Разговор действительно получился долгим.

Более того, Тамле придавала ему очертания ритуала, который Таилегу был не понятен.

Утро и день Тамле занималась какими-то своими делами. Единственный раз она позвала Таилега — присутствовать при упокоении останков стрелка. Более точного слова Таилег не смог придумать.

От их противника (надеюсь, что последнего, подумал юноша мрачно) осталось немного. Стрела, которую он пустил в потолок, вызвала небольшой обвал, и теперь недавний охотник лежал погребенным под почти двумя тоннами каменных глыб.

Таилегу не было его жаль ни в коей мере, но Тамле, производя тот же странный ритуал, что проводила недавно над телом его двойника, испытывала такую же скорбь. «Скорбь» — человеческое слово, но Таилег не знал правильной замены ему в языке Хансса. Чувство исходило от нее физически ощутимыми волнами, и Таилег неведомым ему путем испытывал его.

Следующие несколько часов он занимался описанием недавних событий, делая множество пометок в своем блокноте и надолго останавливаясь. Писательское ремесло давалось с трудом. Да еще с каким трудом! Тамле поблизости не было. …Она заварила чай, добавив в котелок крупицу мягко светящегося мха, и, выбрав камень, что немного возвышался над окружающим полом, устроила на нем импровизированный стол.

Таилег уселся напротив.

Они долго смотрели друг другу в глаза. Сначала Таилегу было немного смешно от той важности, с какой Тамле производила свои манипуляции, но когда он уселся примерно в ту же позу, странное чувство обостренности восприятия неожиданно проснулось в нем.

Он сделал глоток горячего напитка, но не почувствовал вкуса.

— Селир танасс, Таилег Адор, — услышал он чей-то голос, словно сквозь густой туман.

— Селир танасс, Арлиасс Адор, — ответили его губы.

— Путь богов длиннее пути всех смертных, и мне известны многие его изгибы. Слушай, Таилег, и задавай вопросы, я отвечу на любой из них…

Речь ее звучала словно журчание воды в чистом роднике, и Таилег перестал ощущать окружающий мир.

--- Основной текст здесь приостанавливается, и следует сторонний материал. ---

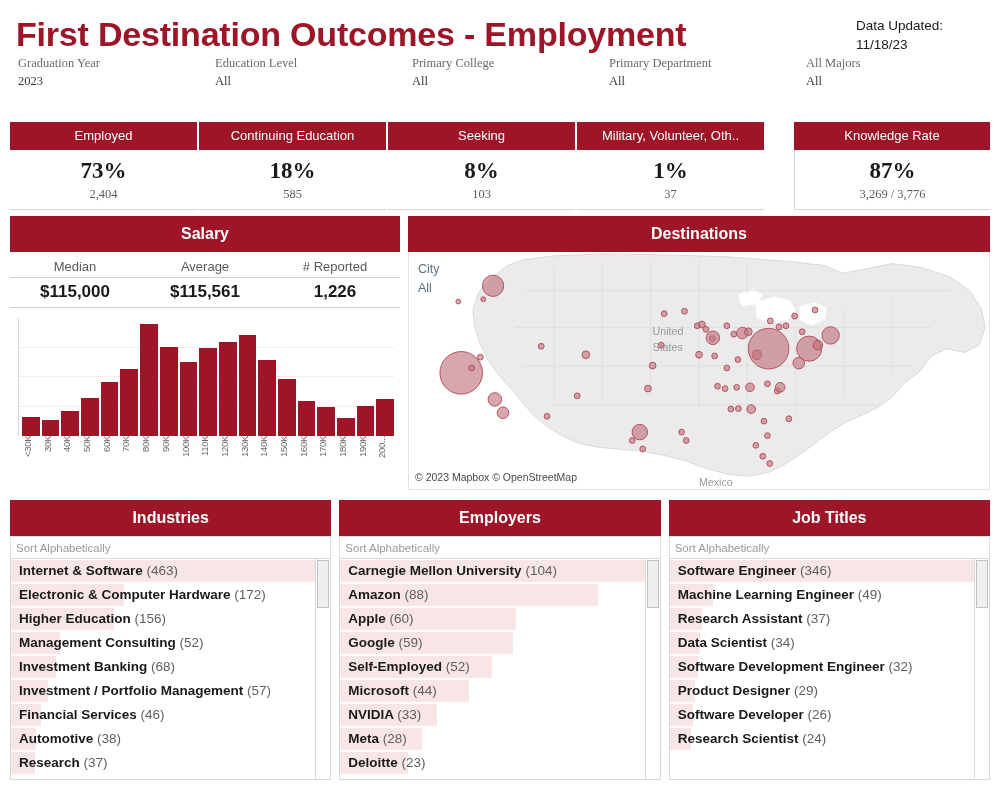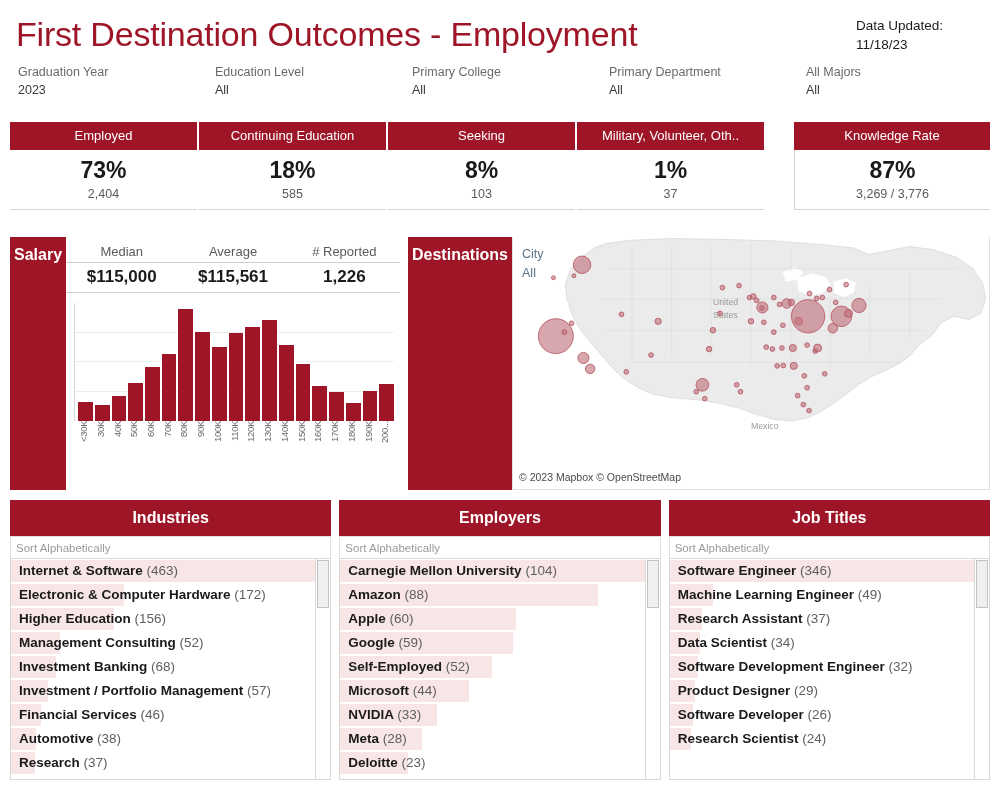--- a/index.html
+++ b/index.html
@@ -8,28 +8,28 @@
     background: #ffffff;
     font-family: "Liberation Sans", sans-serif;
     color: #333333;
     overflow: hidden;
   }
   .page { position: relative; width: 1000px; height: 800px; }
 
   
   .header { position: relative; padding: 14px 10px 0 10px; height: 122px; }
   .title {
-    font-size: 34px; color: #9d1527; font-weight: 400;
+    font-size: 34px; color: #9d1527; font-weight: 700;
     letter-spacing: -0.2px; line-height: 40px; padding-left: 6px;
   }
   .data-updated {
     position: absolute; right: 34px; top: 16px;
     width: 110px; font-size: 13.5px; color: #1a1a1a; line-height: 19px;
   }
-  .filters { display: flex; margin-top: 9px; padding-left: 8px; }
+  .filters { display: flex; margin-top: 0; padding-left: 8px; font-family: Liberation Serif, serif; }
   .filter { width: 197px; }
   .filter:last-child { width: auto; }
   .filter-label { font-size: 12.5px; color: #6a6a6a; line-height: 18px; }
   .filter-value { font-size: 12.5px; color: #3a3a3a; line-height: 18px; }
 
   
   .kpi-row { display: flex; padding: 0 10px; height: 88px; gap: 10px; }
   .kpi-group { display: flex; flex: 1; }
   .kpi {
     flex: 1; display: flex; flex-direction: column;
@@ -40,30 +40,31 @@
     background: #9d1527; color: #ffffff;
     font-size: 13px; text-align: center;
     padding: 5px 2px; line-height: 18px;
     white-space: nowrap; overflow: hidden;
   }
   .kpi-body {
     flex: 1; display: flex; flex-direction: column;
     align-items: center; justify-content: center;
     border-bottom: 1px solid #d6d6d6;
     background: #ffffff;
+    font-family: Liberation Serif, serif;
   }
   .kpi-value { font-size: 23px; font-weight: bold; color: #1a1a1a; line-height: 27px; }
   .kpi-sub { font-size: 12.5px; color: #5a5a5a; line-height: 18px; margin-top: 1px; }
   .kpi-spacer { width: 10px; }
   .kpi-knowledge { width: 196px; display: flex; flex-direction: column; }
   .kpi-knowledge .kpi-body { border-left: 1px solid #d6d6d6; }
 
   
   .mid-row { display: flex; padding: 6px 10px 0 10px; height: 280px; gap: 8px; }
-  .panel { display: flex; flex-direction: row; margin-top: 21px; }
+  .panel { display: flex; flex-direction: column; }
   .panel-head {
     background: #9d1527; color: #ffffff; text-align: center;
     font-size: 16px; font-weight: bold; padding: 7px 4px; line-height: 22px;
   }
   .salary-panel { width: 390px; }
   .map-panel { flex: 1; }
 
   .salary-body { flex: 1; display: flex; flex-direction: column; background:#fff; }
   .salary-stats { display: flex; border-bottom: 1px solid #cfcfcf; }
   .sal-col { flex: 1; text-align: center; padding-top: 4px; }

Он растворился в них обоих. Существовал только их разговор — вернее, монолог, поскольку, чтобы задавать вопросы, нужно хоть что-нибудь знать.

Никогда ранее Таилег не ощущал себя таким невеждой.

Леглар лежал на обширном диване в своем номере, глядя в пустой потолок и поигрывая пустым шариком килиана.

Нантор, несомненно, знал больше, чем сказал. Впрочем, и что с того? Ведь он сам пришел к своему старинному другу… правильно тот сказал — словно на исповедь. Или словно к базарному прорицателю, который всегда старается сказать то, что хочется услышать?

Что же ему хочется услышать? Чуткость к враждебным переменам, которую должен иметь любой уважающий себя вор, уже несколько дней будоражила его ум, но ни разу интуиция не подсказала ему, чего следует бояться.

Вот как то вино: если бы не решил проверять все подряд, не обнаружил бы… до поры до времени.

«Чего мне не хватает, — подумал он, — так это философии. Никто из современных философов не открыл, зачем нужен мир, и не научился предсказывать то, что нас ждет, но новые житейские истины мне бы сейчас не помешали. А я-то, дурак, перед Таилегом выставляю себя философом».

Вскоре усталость договорилась со стаканчиком красного, что Леглар опрокинул у себя в номере, и итогом договоренности был сон. Лучшее лекарство для смертных.

…Дымка в сознании то сгущалась, то таяла. Огромная череда образов, времен и эпох проходила мимо Таилега, и он начал осознавать главное: людям ничего не известно об истории.

Их собственные войны за власть и насаждение древних, косных культов кажутся им вершиной цивилизации, а исчезновение всех тех, кто не разделяет их взглядов, вызывает только радость. Таилег испытал невероятной силы стыд, когда понял, как мелок тот мир, который выстроили для себя люди… и как мало они значат безо всех остальных.

Отзвучали слова Тамле, она умолкла, положив на камень между ними руки ладонями вверх. Какая-то искра вспыхнула в глубине сознания Таилега, но погасла. Время шло. Вопросы не появлялись.

— Мне не о чем спрашивать, — произнес Таилег, и каждое слово давалось с большим трудом. — Я только что понял, как мы ничтожны и как мало оправдываем свое существование.

— Все мы ничтожны, — был ответ. — Но не стоит жалеть самих себя или надеяться на помощь: окружающий мир не знает жалости. Есть единственный закон — за все нужно платить. Все остальное — условности.

— Люди считают, что вы поклоняетесь смерти. Кому вы поклоняетесь на самом деле?

Слабый смех пробился сквозь дымку. Очертания фигуры напротив него плыли. Была ли то Тамле… или кто-то другой… он не мог сказать наверняка.

— Бог Наата — наш проводник в мир новой жизни; мы для него — проводники в мир смерти. Мир новой жизни — не только смерть. Это рождение, воспитание, открытия, войны, любовь, все те слова, что выдумали мы для перехода из одного в другое. Все это — смерть, и везде Наата направляет нас.

— Так кто из вас важнее для другого? Смертные для бога или бог — для смертных? Вздох пришел из ниоткуда:

— Нет ответа. Чтобы ответить от имени бога, нужно быть богом. Чтобы ответить от имени смертного, нужно умереть.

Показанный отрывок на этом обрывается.